Labtec Enterprises Inc. was founded in 1980 by Charles Dunn and based in Vancouver, Washington, for most of its independent existence. The company was initially focused on providing audio gear (primarily headsets) for the airline industry before branching out to providing peripherals for personal computers in 1990. By the mid-1990s Labtec catered to three segments: the personal computer buyer, providing speakers and microphones; the airline industry, providing headphones and headsets; and the professional audiovisual and telephonics industry, providing audio cables, switches, and junction boxes. The company employed 20 people domestically at the company's combined headquarters and warehouse in Vancouver, Washington, in 1993. Meanwhile, the bulk of the company's products were manufactured overseas in Hong Kong and Taiwan.
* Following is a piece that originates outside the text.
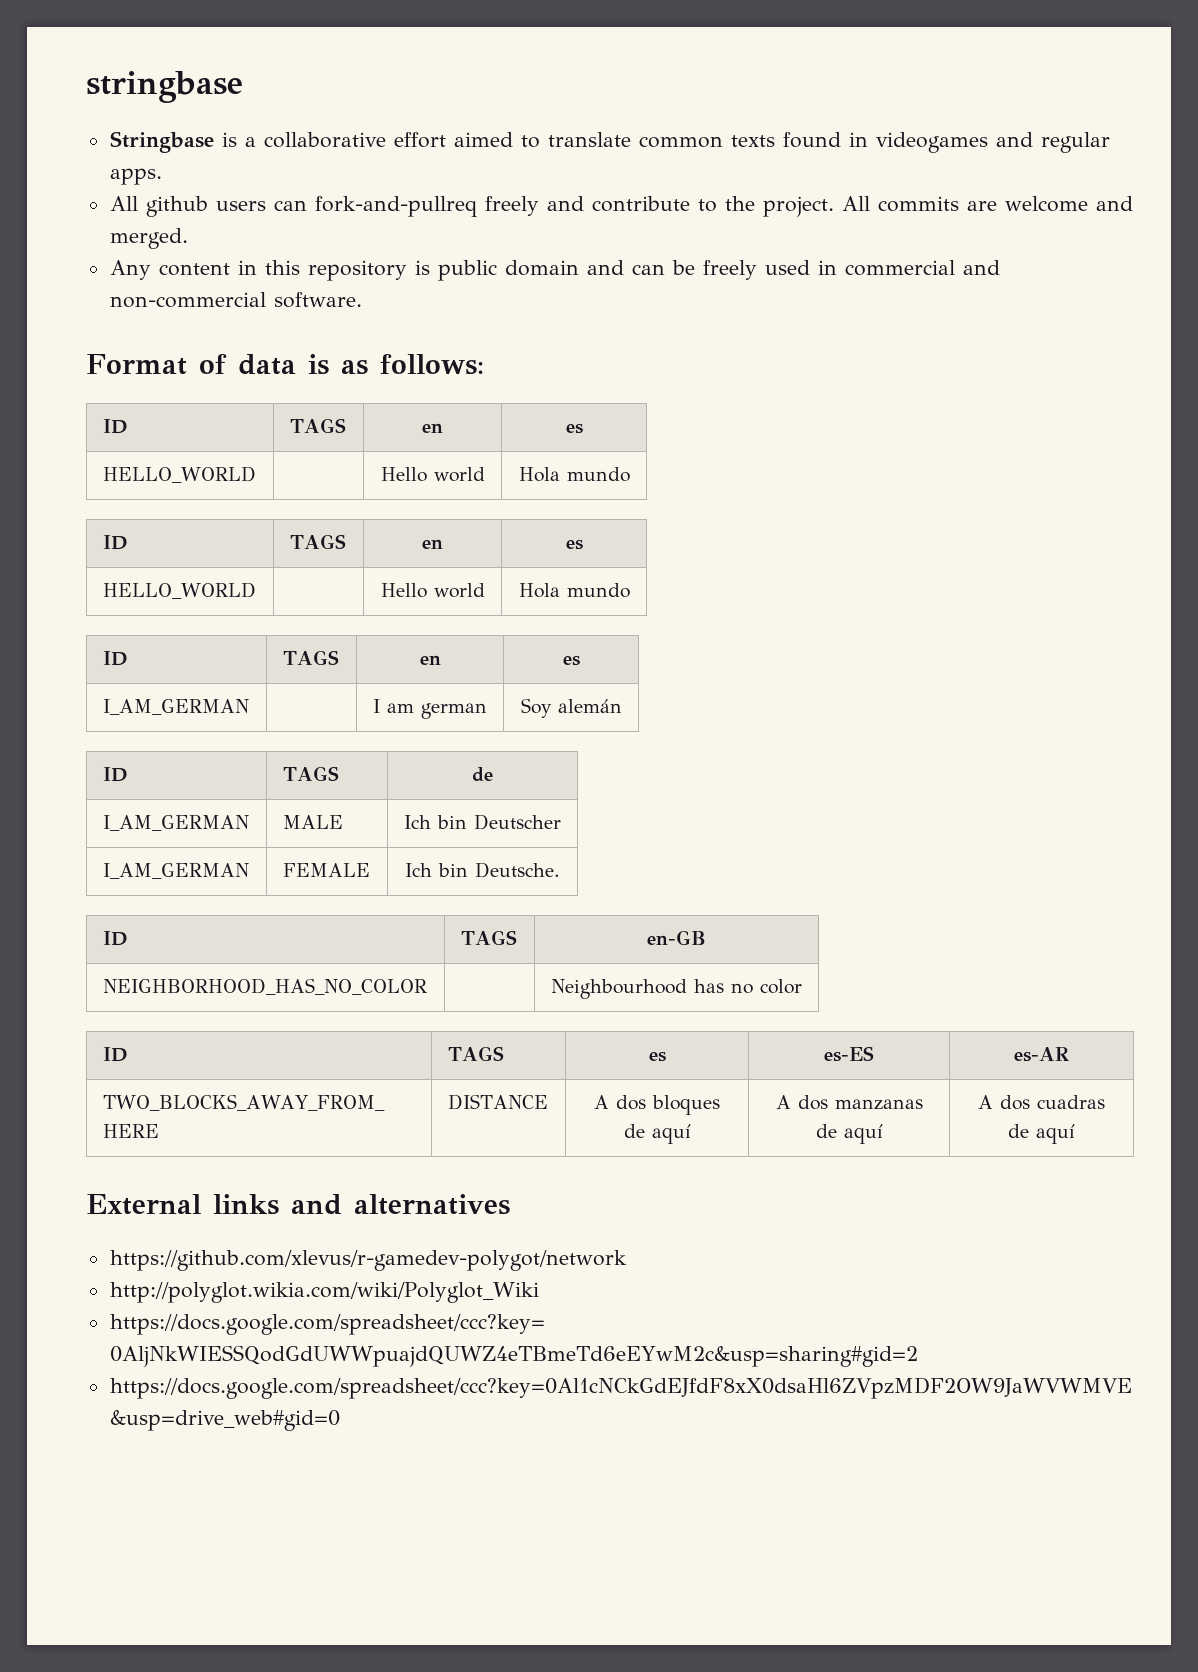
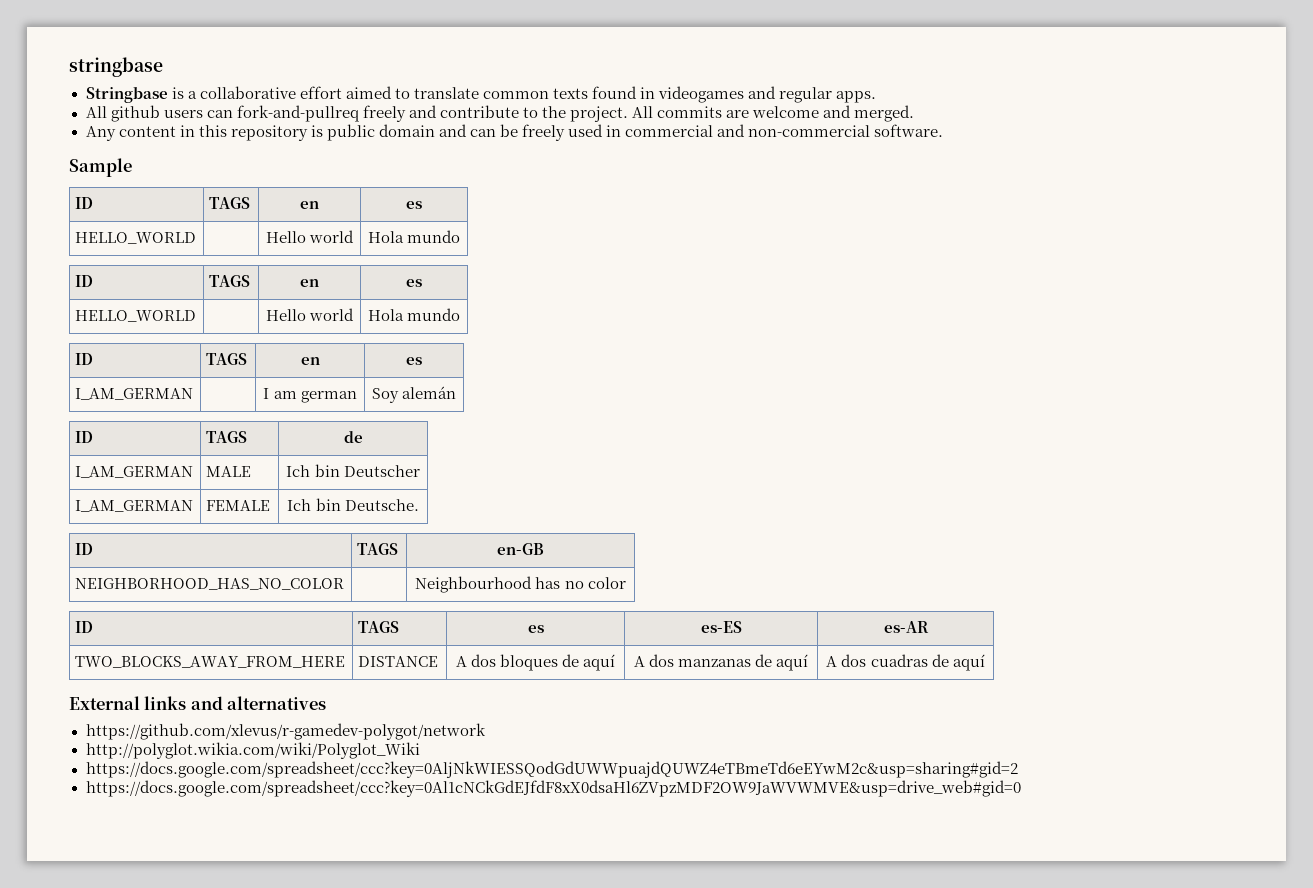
- Format of data is as follows:
+ Sample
In 1993, the company was selling about 150,000 speakers to consumers a month.

In 1998, Labtec merged with Spacetec IMC Corporation, becoming a new publicly traded corporation in the process. The combined company changed its name to Labtec Inc. in February 1999. Spacetec IMC had manufactured 6DOF controllers for use with CAD software. A Spaceball 2003 controller was used to control the Mars Pathfinder spacecraft in 2000.

In 2001, Logitech bought Labtec for approximately US$125 million in cash, stock and debt in order to expand its line of audio products for personal computers and other devices.